Courses Cover Domestic and International Experiences in Global Economy
By Julia Gavin
As economies shift and more opportunities become available for internationally minded candidates, students are gaining valuable experience through the Asian Studies minor.
The program includes East, South and Southeast Asia and introduces students to working in a global community.
“The interdisciplinary minor explores the complex interaction between artistic, cultural, political, social, literary and religious spheres of life in Asia,” says Lecturer George Chigas, coordinator of the program.
Almost every department in the College of Fine Arts, Humanities and Social Sciences offers courses that can apply to the minor. Asian American Literature in Translation and Buddhist and Zen Philosophy are popular courses along with Chinese, Japanese or Cambodian language, history, art, literature and political science options.
“The program allows students to gain a depth of knowledge in the field that supplements personal or career goals in their major,” says Chigas.
Dan Muise chose the minor for just that reason, approaching the field from his economics and political science majors. He spent a summer interning in Myanmar as a labor market researcher and analyst and became an international radio DJ, giving him an inside view on the local culture.
The region is experiencing economic expansion and development following the lifting of international business sanctions. However, booming high-tech companies are having trouble filling positions due to a lack of education in local communities. Muise worked with an executive search startup to train employees on international business etiquette. He also helped the company research the volatile local economy and the growing international-minded business class by designing and conducting surveys. Muise interviewed more than 100 people to determine the opinions, histories and skills of the company’s potential workforce and hiring managers. He tracked many factors impacting employment including ethnicity and education and even their mother’s past occupation.

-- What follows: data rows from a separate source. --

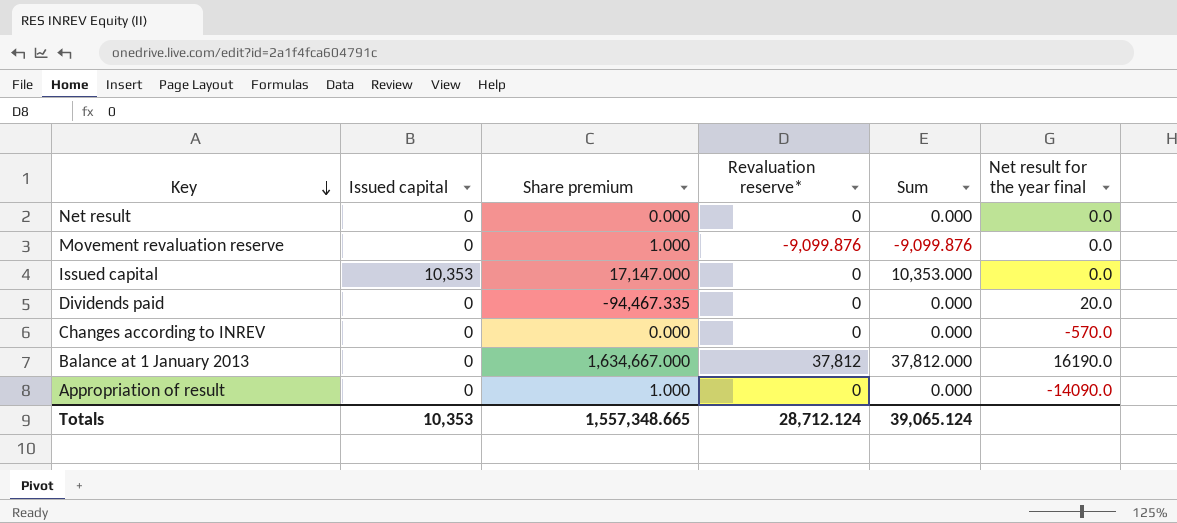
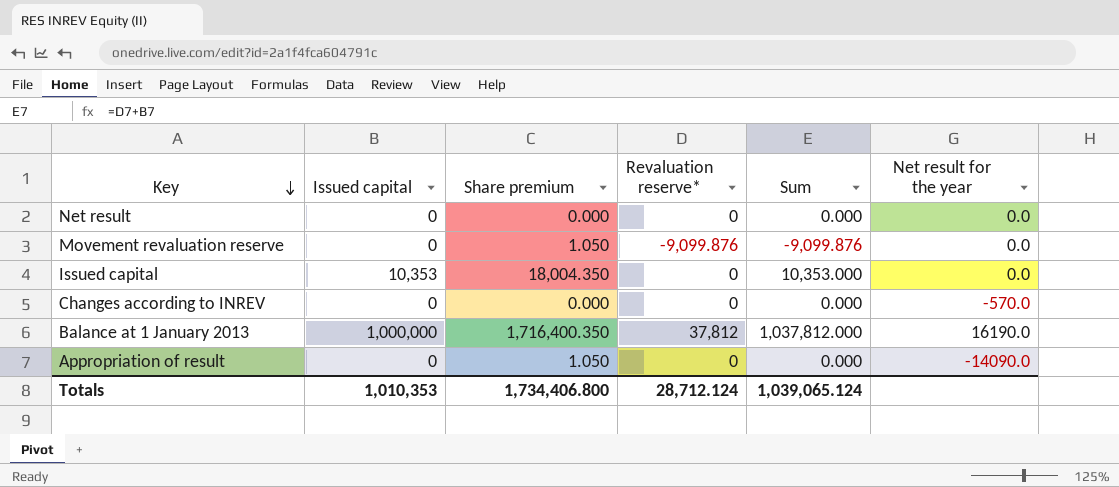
column name: Net result for the year final -> Net result for the year
row Dividends paid: 0 | -94,467.335 | 0 | 0.000 | 20.0 -> none
Movement revaluation reserve | Share premium: 1.000 -> 1.050
Issued capital | Share premium: 17,147.000 -> 18,004.350
Balance at 1 January 2013 | Issued capital: 0 -> 1,000,000
Balance at 1 January 2013 | Share premium: 1,634,667.000 -> 1,716,400.350
Balance at 1 January 2013 | Sum: 37,812.000 -> 1,037,812.000
Appropriation of result | Share premium: 1.000 -> 1.050
Totals | Issued capital: 10,353 -> 1,010,353
Totals | Share premium: 1,557,348.665 -> 1,734,406.800
Totals | Sum: 39,065.124 -> 1,039,065.124

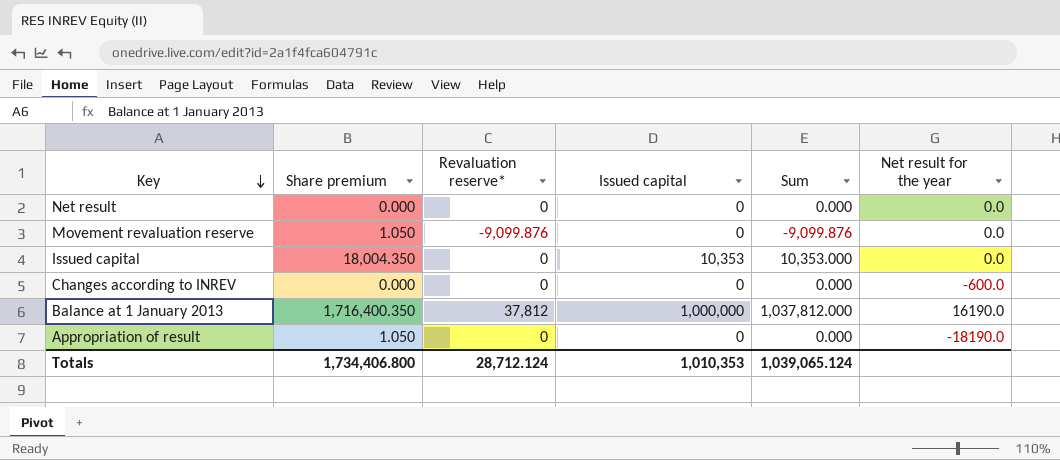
column Issued capital | position: 2 -> 4
Changes according to INREV | Net result for the year: -570.0 -> -600.0
Appropriation of result | Net result for the year: -14090.0 -> -18190.0

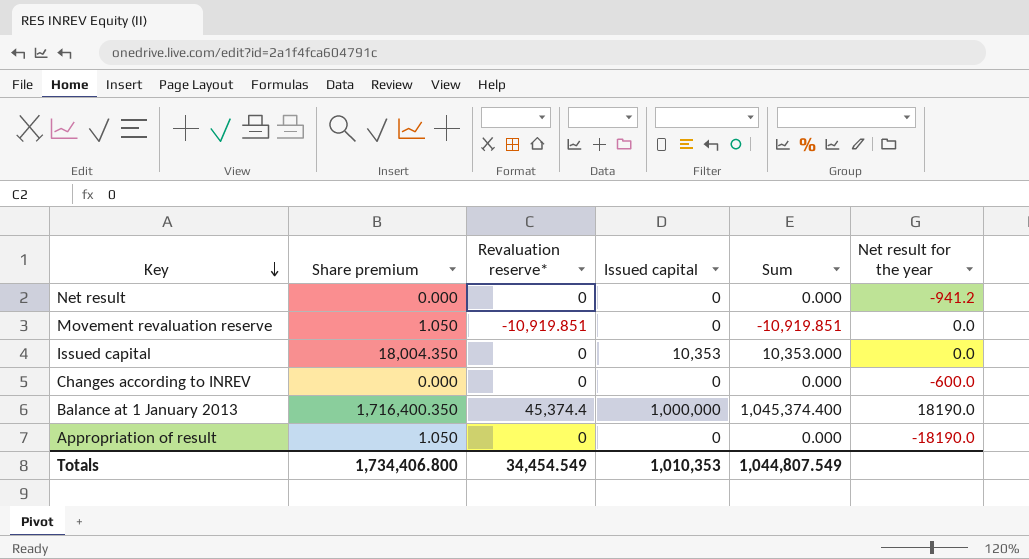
Net result | Net result for the year: 0.0 -> -941.2
Movement revaluation reserve | Revaluation reserve*: -9,099.876 -> -10,919.851
Movement revaluation reserve | Sum: -9,099.876 -> -10,919.851
Balance at 1 January 2013 | Revaluation reserve*: 37,812 -> 45,374.4
Balance at 1 January 2013 | Sum: 1,037,812.000 -> 1,045,374.400
Balance at 1 January 2013 | Net result for the year: 16190.0 -> 18190.0
Totals | Revaluation reserve*: 28,712.124 -> 34,454.549
Totals | Sum: 1,039,065.124 -> 1,044,807.549

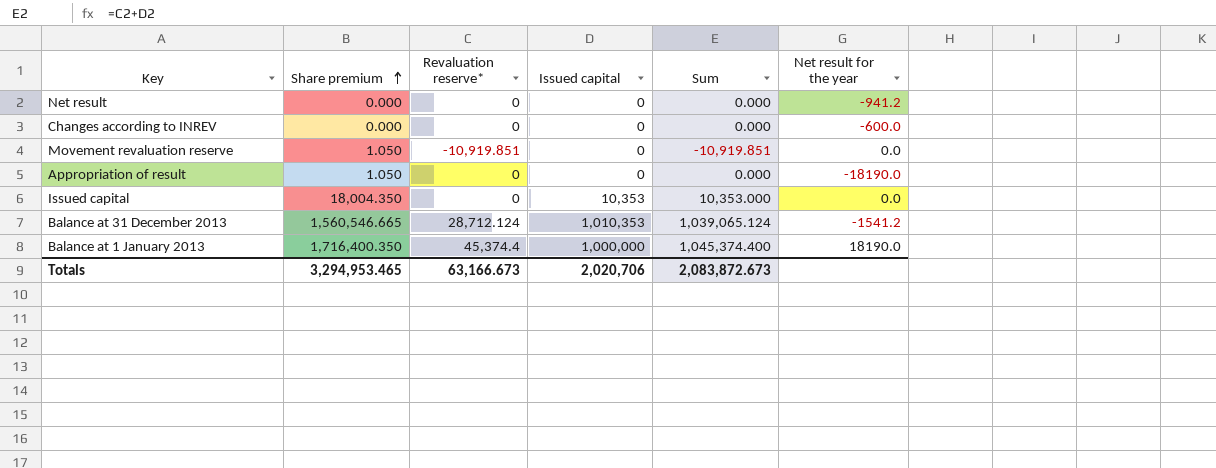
row order: Key descending -> Share premium ascending
row Balance at 31 December 2013: none -> 1,560,546.665 | 28,712.124 | 1,010,353 | 1,039,065.124 | -1541.2
Totals | Share premium: 1,734,406.800 -> 3,294,953.465
Totals | Revaluation reserve*: 34,454.549 -> 63,166.673
Totals | Issued capital: 1,010,353 -> 2,020,706
Totals | Sum: 1,044,807.549 -> 2,083,872.673

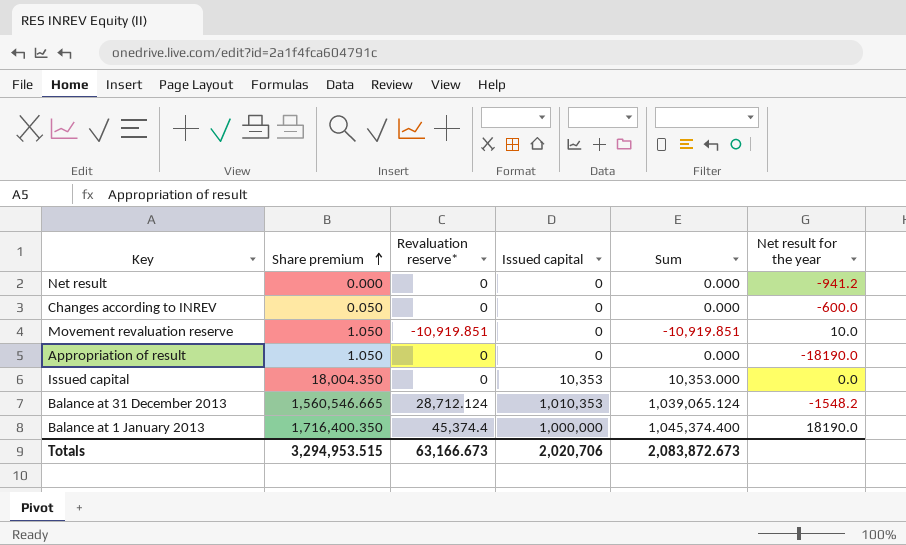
Changes according to INREV | Share premium: 0.000 -> 0.050
Movement revaluation reserve | Net result for the year: 0.0 -> 10.0
Balance at 31 December 2013 | Net result for the year: -1541.2 -> -1548.2
Totals | Share premium: 3,294,953.465 -> 3,294,953.515

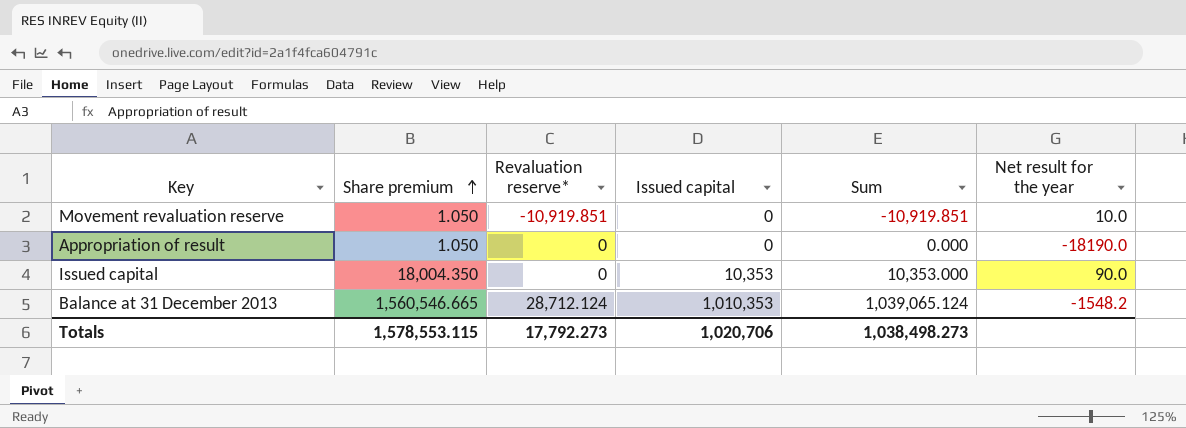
row Net result: 0.000 | 0 | 0 | 0.000 | -941.2 -> none
row Changes according to INREV: 0.050 | 0 | 0 | 0.000 | -600.0 -> none
row Balance at 1 January 2013: 1,716,400.350 | 45,374.4 | 1,000,000 | 1,045,374.400 | 18190.0 -> none
Issued capital | Net result for the year: 0.0 -> 90.0
Totals | Share premium: 3,294,953.515 -> 1,578,553.115
Totals | Revaluation reserve*: 63,166.673 -> 17,792.273
Totals | Issued capital: 2,020,706 -> 1,020,706
Totals | Sum: 2,083,872.673 -> 1,038,498.273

Muise’s interest in the role of meritocracy and measuring wealth against personal background tied in with the company’s need for information on hiring practices and applicant pools. His research led to preliminary results that might be surprising in an American setting but were not necessarily surprising in Myanmar.
“The current preliminary results of data show that, as yet, wage is still largely determined by nationality, ethnicity and age, with education having little impact, all the way up to graduate degrees,” says Muise. “Myanmar citizens, for example, can be expected to make 171 percent less money than a foreigner with similar credentials. Likewise, Chinese ethnicity (regardless of nationality) is correlated with an 8 percent increase in salary in Yangon. Somewhat surprisingly, education had no significant effect on wage.”

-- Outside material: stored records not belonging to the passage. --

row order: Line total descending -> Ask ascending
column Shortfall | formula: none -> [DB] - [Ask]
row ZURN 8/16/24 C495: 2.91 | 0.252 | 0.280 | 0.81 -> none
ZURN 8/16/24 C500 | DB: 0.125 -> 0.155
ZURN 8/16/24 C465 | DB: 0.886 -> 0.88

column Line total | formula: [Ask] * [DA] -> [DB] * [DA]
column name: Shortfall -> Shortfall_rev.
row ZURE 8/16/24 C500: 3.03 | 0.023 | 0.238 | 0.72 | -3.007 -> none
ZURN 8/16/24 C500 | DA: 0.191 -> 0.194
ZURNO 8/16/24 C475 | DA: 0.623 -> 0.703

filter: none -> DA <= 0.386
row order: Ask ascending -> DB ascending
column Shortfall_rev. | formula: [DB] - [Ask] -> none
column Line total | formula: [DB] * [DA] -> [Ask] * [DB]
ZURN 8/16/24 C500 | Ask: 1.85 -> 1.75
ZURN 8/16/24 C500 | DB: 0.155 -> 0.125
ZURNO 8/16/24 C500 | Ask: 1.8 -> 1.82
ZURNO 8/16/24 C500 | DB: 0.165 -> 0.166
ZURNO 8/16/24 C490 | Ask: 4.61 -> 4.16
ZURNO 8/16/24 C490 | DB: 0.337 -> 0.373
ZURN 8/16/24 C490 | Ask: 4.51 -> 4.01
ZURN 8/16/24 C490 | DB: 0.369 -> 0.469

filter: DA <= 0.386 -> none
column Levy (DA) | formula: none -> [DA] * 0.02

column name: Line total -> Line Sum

Muise also volunteered at a Cambodian orphanage, taught English classes and parlayed an interest in ukulele music into a regular show on Myanmar’s largest radio station. He records his shows while living on campus and can be heard Fridays and Saturdays at 10:30 a.m. local time online on (http://www.mandalayfm.com/) Mandalay FM.
Finance with a Foreign Focus
Students may also choose the Asian Studies minor to explore cultural differences relevant to their majors.
“Emphasis is placed not only on the diversity and achievements of Asian civilizations, but also on the ways an understanding of Asia may shed new light on western cultural traditions,” says Chigas.
This global comparison perspective attracted Gabriela Boscaja to the minor.
“I’ve always been intrigued by different cultures and wanted to learn more about doing business internationally,” says Boscaja, a management major concentrating on finance. “China is one of the world’s growing economies, so I wanted to go see what they’re doing that we might be missing.”
During her summer studies in Beijing, Boscaja assisted the CEO of 360FashionNet with marketing projects and learned more about the role of culture in international business. She also studied Mandarin and the economic development of China during afternoon classes, and traveled to Shanghai and the Great Wall of China.
“I sat in on meetings and learned the importance of guanxi in Chinese business relationships,” Boscaja says, referring to the concept of reciprocal relationship building prevalent in the region. “Having an internship in China under my belt is great and helped me realize I really love to learn about cultures and finance.”
Boscaja plans to continue working in finance and helping people connect across different cultures.
“I’d like to be a financial analyst helping people manage their money. It will certainly be related to traveling and relationship-building."